Items from a data source:

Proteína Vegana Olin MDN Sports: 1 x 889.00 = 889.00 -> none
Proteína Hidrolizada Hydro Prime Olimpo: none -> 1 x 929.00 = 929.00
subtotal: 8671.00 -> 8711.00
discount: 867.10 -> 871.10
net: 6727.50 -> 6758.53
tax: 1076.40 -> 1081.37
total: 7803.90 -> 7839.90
...
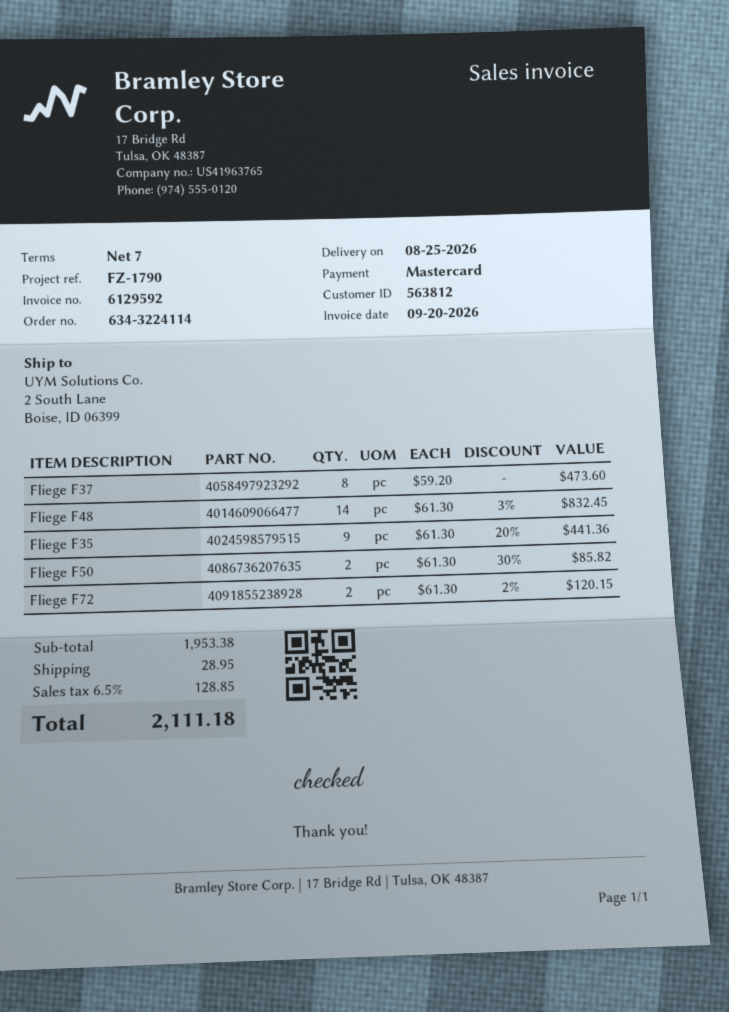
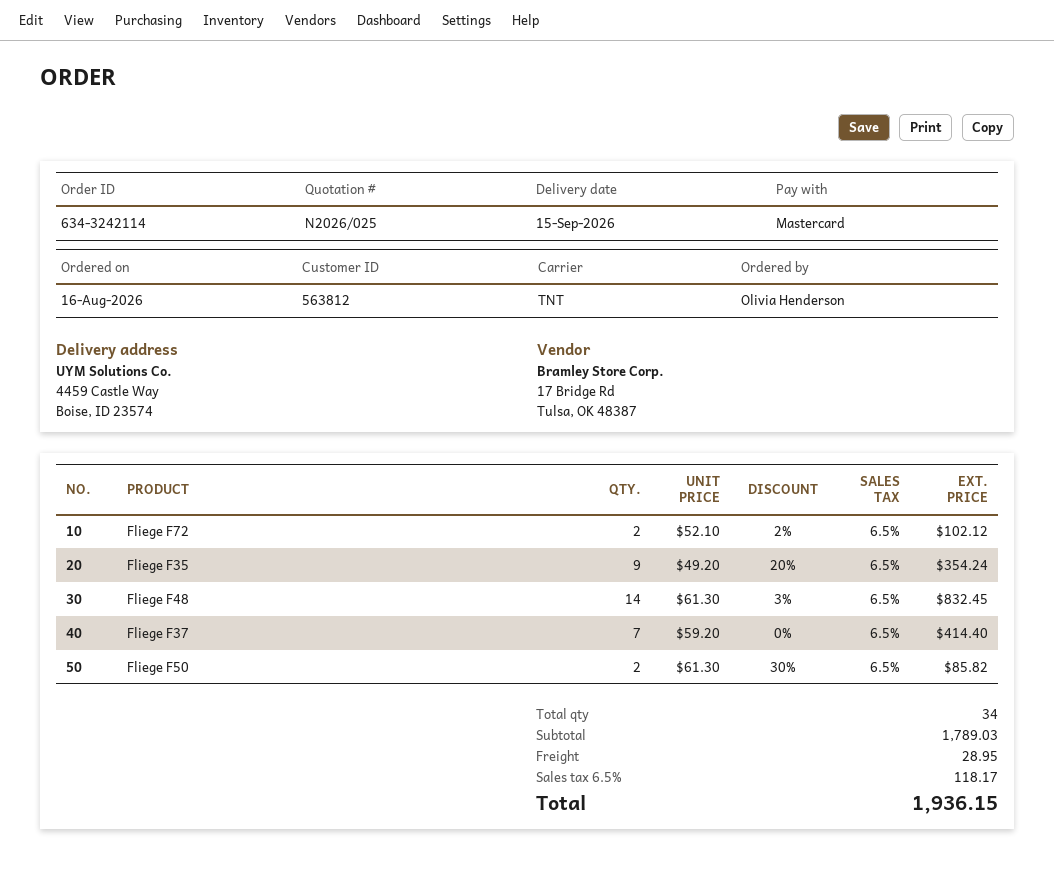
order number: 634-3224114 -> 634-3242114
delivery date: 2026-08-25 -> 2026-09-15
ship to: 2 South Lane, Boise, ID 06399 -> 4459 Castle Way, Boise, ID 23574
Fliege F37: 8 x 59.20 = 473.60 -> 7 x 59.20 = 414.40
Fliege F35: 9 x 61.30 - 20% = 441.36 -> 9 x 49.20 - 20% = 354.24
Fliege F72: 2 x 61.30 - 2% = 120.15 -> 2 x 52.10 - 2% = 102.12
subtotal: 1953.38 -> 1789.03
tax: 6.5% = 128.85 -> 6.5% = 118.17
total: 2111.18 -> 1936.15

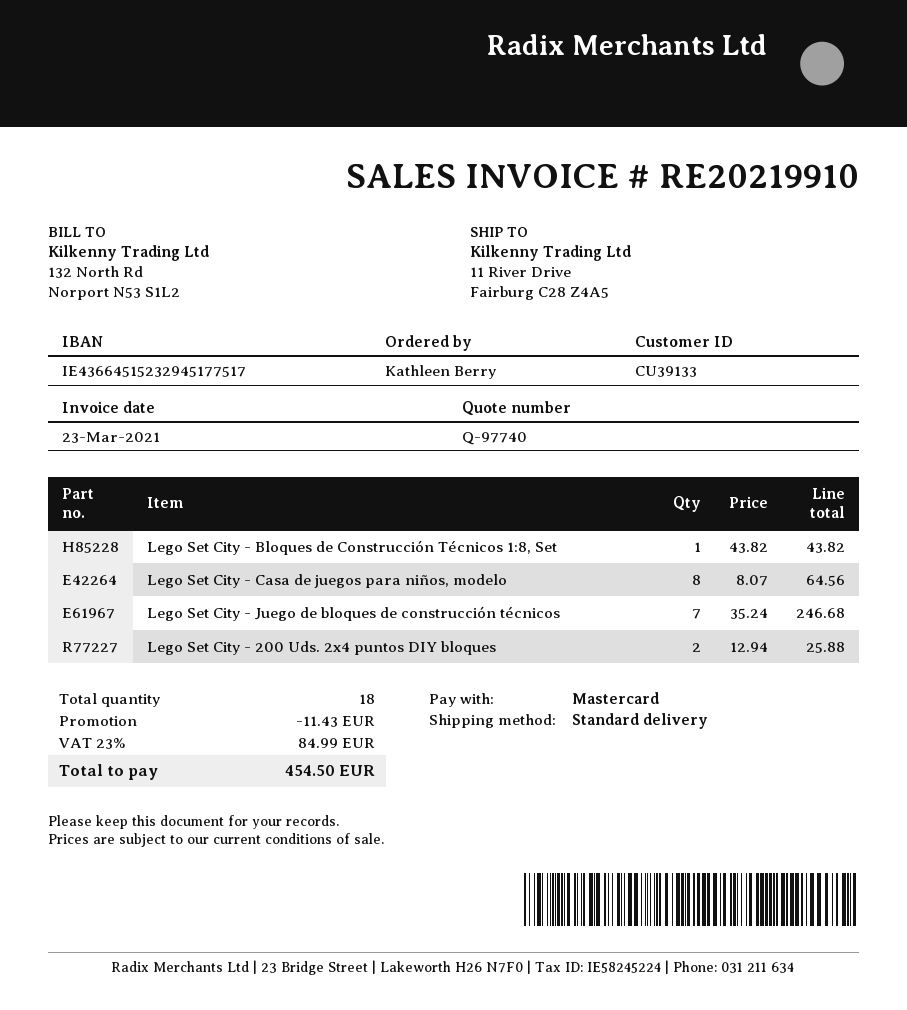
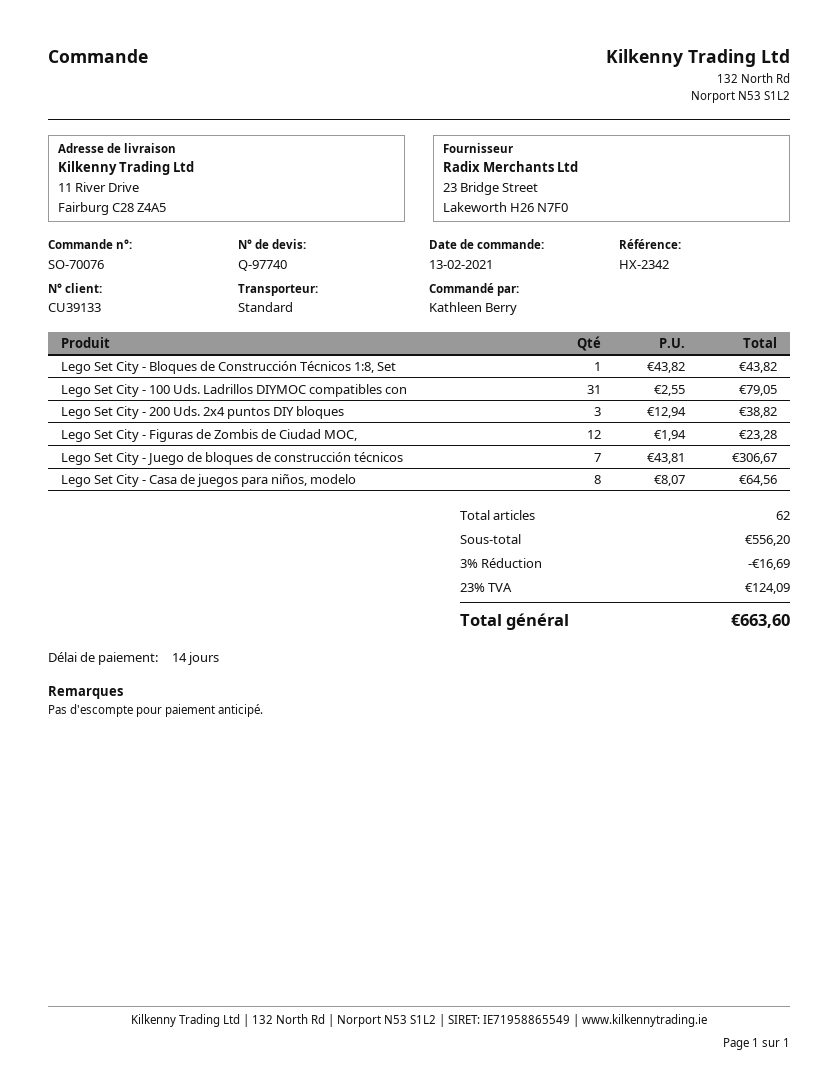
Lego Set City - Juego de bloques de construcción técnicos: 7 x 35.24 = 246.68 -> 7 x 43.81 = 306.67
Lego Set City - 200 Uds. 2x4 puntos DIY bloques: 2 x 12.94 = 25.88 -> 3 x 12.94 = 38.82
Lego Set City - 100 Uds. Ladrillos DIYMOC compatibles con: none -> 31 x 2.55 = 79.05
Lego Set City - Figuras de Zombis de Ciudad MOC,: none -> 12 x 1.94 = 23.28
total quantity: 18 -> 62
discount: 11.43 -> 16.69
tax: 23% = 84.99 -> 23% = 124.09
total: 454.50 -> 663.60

**Problem requirements:** The answer must consist of every line from the entries above that contains the string "subtotal".

**Response below:**
subtotal: 8671.00 -> 8711.00
subtotal: 1953.38 -> 1789.03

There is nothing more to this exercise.